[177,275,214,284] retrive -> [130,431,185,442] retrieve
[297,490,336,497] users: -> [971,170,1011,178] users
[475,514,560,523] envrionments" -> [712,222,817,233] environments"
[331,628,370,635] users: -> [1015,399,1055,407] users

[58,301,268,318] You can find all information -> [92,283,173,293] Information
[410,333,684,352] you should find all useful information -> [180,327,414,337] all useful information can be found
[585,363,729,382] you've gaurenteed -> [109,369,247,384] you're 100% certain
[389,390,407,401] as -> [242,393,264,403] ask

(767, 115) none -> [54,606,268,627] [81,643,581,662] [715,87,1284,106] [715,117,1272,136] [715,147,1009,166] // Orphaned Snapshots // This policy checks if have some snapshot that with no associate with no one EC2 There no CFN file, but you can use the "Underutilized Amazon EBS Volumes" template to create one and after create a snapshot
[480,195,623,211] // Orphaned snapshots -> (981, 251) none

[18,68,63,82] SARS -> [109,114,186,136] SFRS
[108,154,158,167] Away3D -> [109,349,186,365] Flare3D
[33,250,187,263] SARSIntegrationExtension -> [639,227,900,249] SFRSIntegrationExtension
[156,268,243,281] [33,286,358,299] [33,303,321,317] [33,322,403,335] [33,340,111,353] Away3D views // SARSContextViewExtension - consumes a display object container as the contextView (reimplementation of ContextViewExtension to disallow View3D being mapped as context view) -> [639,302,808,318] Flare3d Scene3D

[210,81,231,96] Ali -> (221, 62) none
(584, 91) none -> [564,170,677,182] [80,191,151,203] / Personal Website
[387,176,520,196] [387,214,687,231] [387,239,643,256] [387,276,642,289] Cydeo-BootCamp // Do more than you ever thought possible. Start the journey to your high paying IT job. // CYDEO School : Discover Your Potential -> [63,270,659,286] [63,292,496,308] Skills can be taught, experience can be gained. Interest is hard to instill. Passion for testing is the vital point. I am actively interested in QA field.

_ _ _ _ _ _ _

Give back exactly the lines from the one containing "(584, 91) none" through the end of the listing above, with both ends included and nothing added.

§ **Answer section**:
(584, 91) none -> [564,170,677,182] [80,191,151,203] / Personal Website
[387,176,520,196] [387,214,687,231] [387,239,643,256] [387,276,642,289] Cydeo-BootCamp // Do more than you ever thought possible. Start the journey to your high paying IT job. // CYDEO School : Discover Your Potential -> [63,270,659,286] [63,292,496,308] Skills can be taught, experience can be gained. Interest is hard to instill. Passion for testing is the vital point. I am actively interested in QA field.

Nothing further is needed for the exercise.